IF the score is 0-0 by the 30th minute,
AND home team scored X number of goals in the last matches
AND the 0-0 odds are between X-Y
THEN back/lay/whatever (again, please don't take this example seriously)
I like the idea of getting my own data. My question to you guys is this... do you see a potential in this? Or do the bookies (and exchanges) already have an edge on me no matter how much time and effort I put into this?
Is this big project worth the time? (Opinions)
Having collected data and started using it, it will most probably start to revert i.e. the stats will move back towards the norm for your particular scenario and your edge will be lost. During the reversion, you will lose money.Juumanji wrote: ↑Sun May 21, 2017 12:03 pmMorning everyone,
I have recently embarked on a deep data-analysis project and I'm looking for opinions on whether is it worthy or not.
Over the 2 or so years that I started trading, I have tried many different methods and strategies, with mixed results. I recently came to the conclusion that I would like to start relying on my own data research and analysis rather than reading stats on sports sites.

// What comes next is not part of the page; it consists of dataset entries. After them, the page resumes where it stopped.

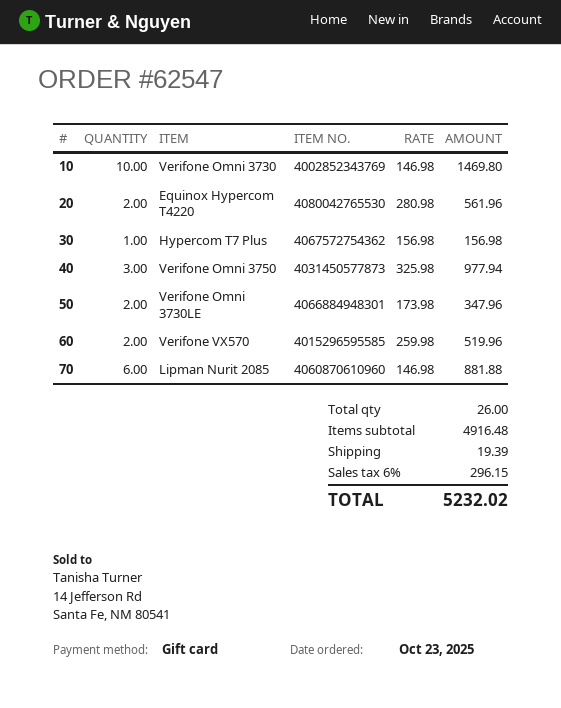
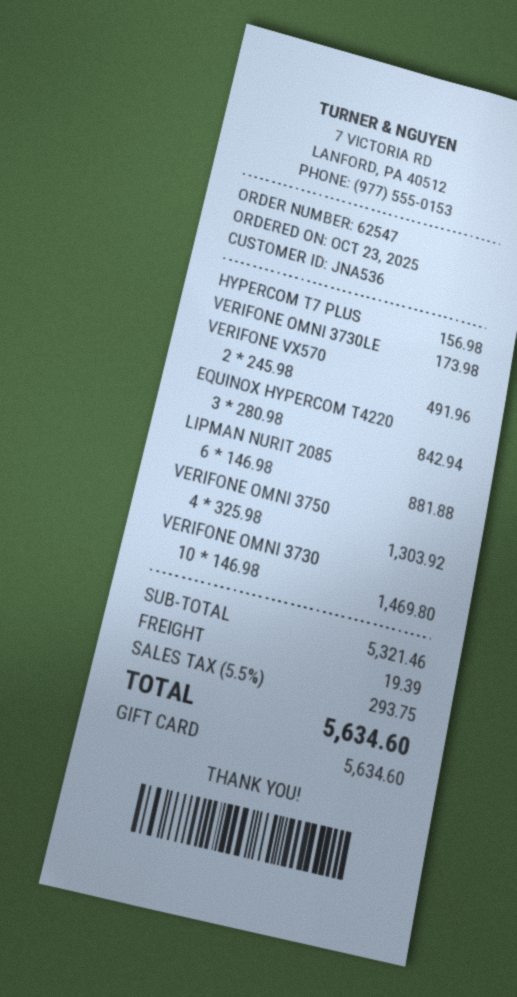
Equinox Hypercom T4220: 2 x 280.98 = 561.96 -> 3 x 280.98 = 842.94
Verifone Omni 3750: 3 x 325.98 = 977.94 -> 4 x 325.98 = 1303.92
Verifone Omni 3730LE: 2 x 173.98 = 347.96 -> 1 x 173.98 = 173.98
Verifone VX570: 2 x 259.98 = 519.96 -> 2 x 245.98 = 491.96
subtotal: 4916.48 -> 5321.46
tax: 6% = 296.15 -> 5.5% = 293.75
total: 5232.02 -> 5634.60

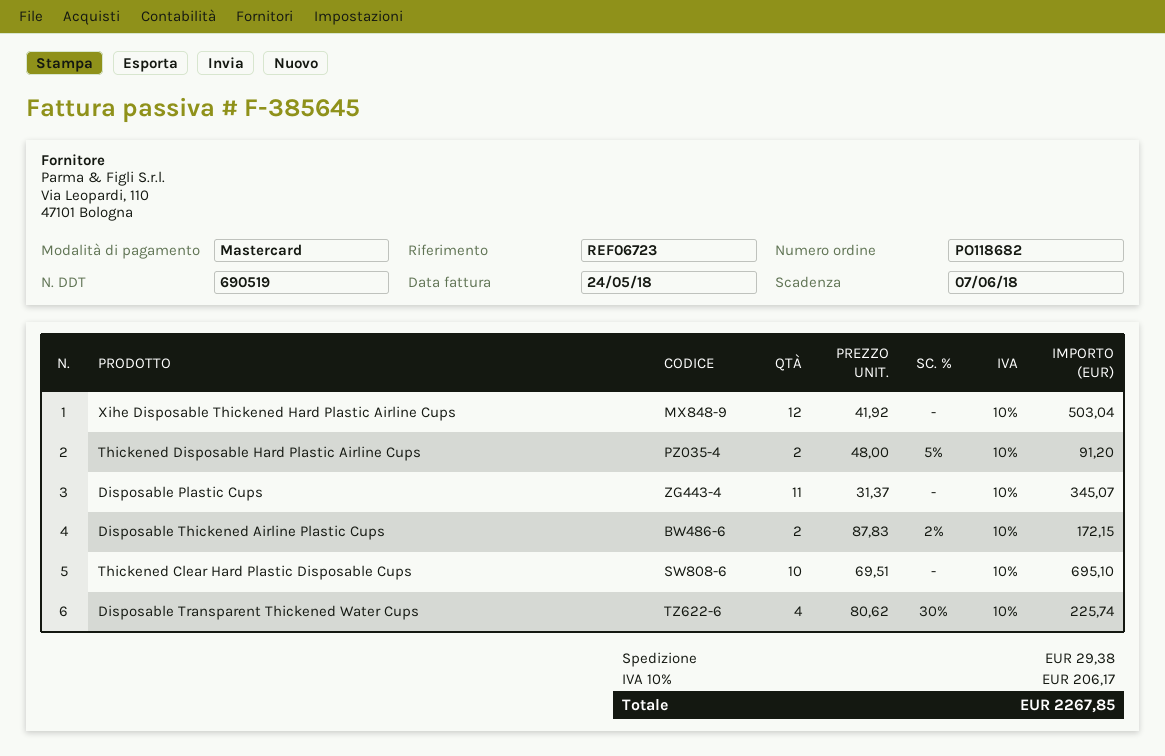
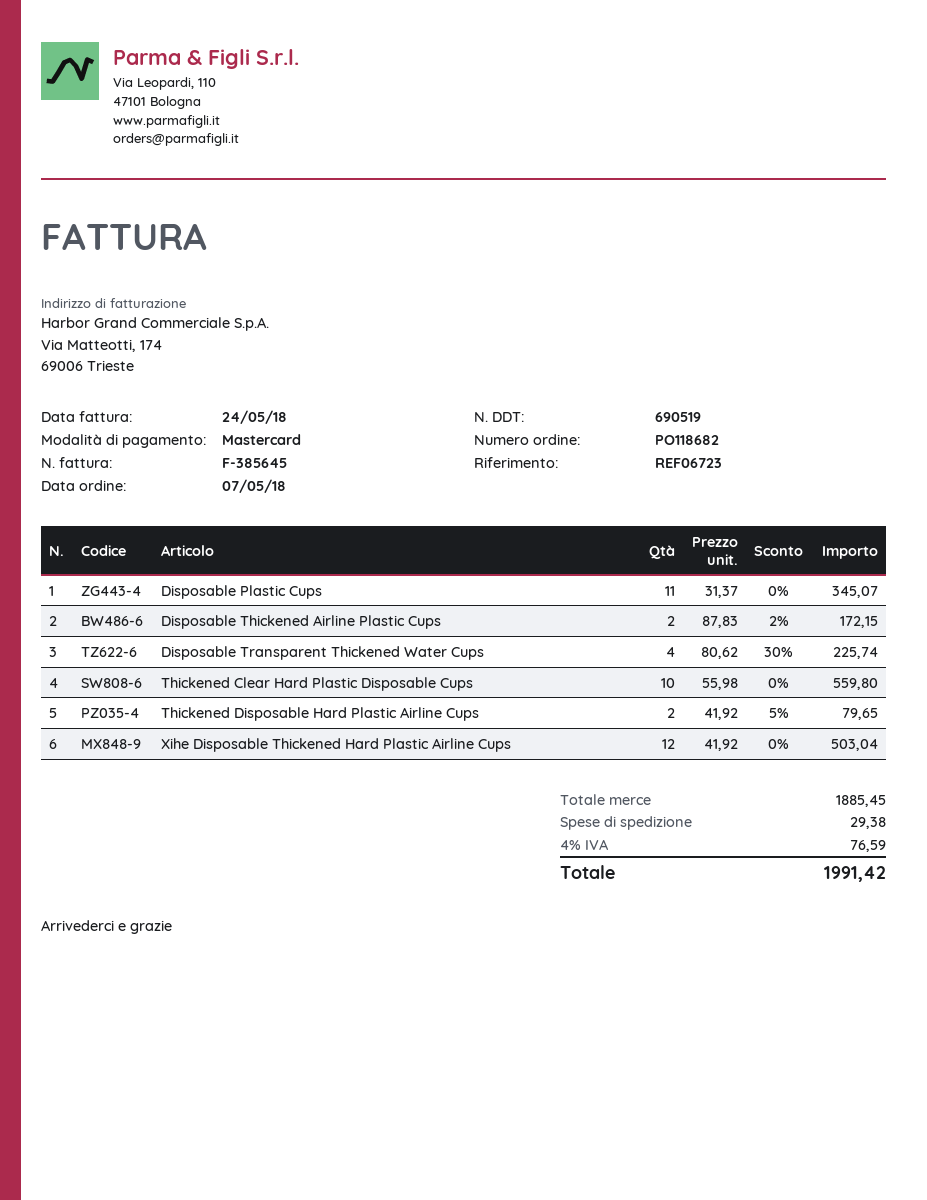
Thickened Disposable Hard Plastic Airline Cups: 2 x 48.00 - 5% = 91.20 -> 2 x 41.92 - 5% = 79.65
Thickened Clear Hard Plastic Disposable Cups: 10 x 69.51 = 695.10 -> 10 x 55.98 = 559.80
tax: 10% = 206.17 -> 4% = 76.59
total: 2267.85 -> 1991.42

What I'm currently looking to do is basically this: collect both STATS and ODDS data from games within leagues that have enough liquidity, and cross reference the data to look for an edge in certain situations.
A very poor example would be...
IF the score is 0-0 by the 30th minute,
AND home team scored X number of goals in the last matches
AND the 0-0 odds are between X-Y
THEN back/lay/whatever (again, please don't take this example seriously)
I like the idea of getting my own data. My question to you guys is this... do you see a potential in this? Or do the bookies (and exchanges) already have an edge on me no matter how much time and effort I put into this?
To take your trivial example, what's significant about the 30th minute? Why isn't the 29th minute and 52nd second of the match significant?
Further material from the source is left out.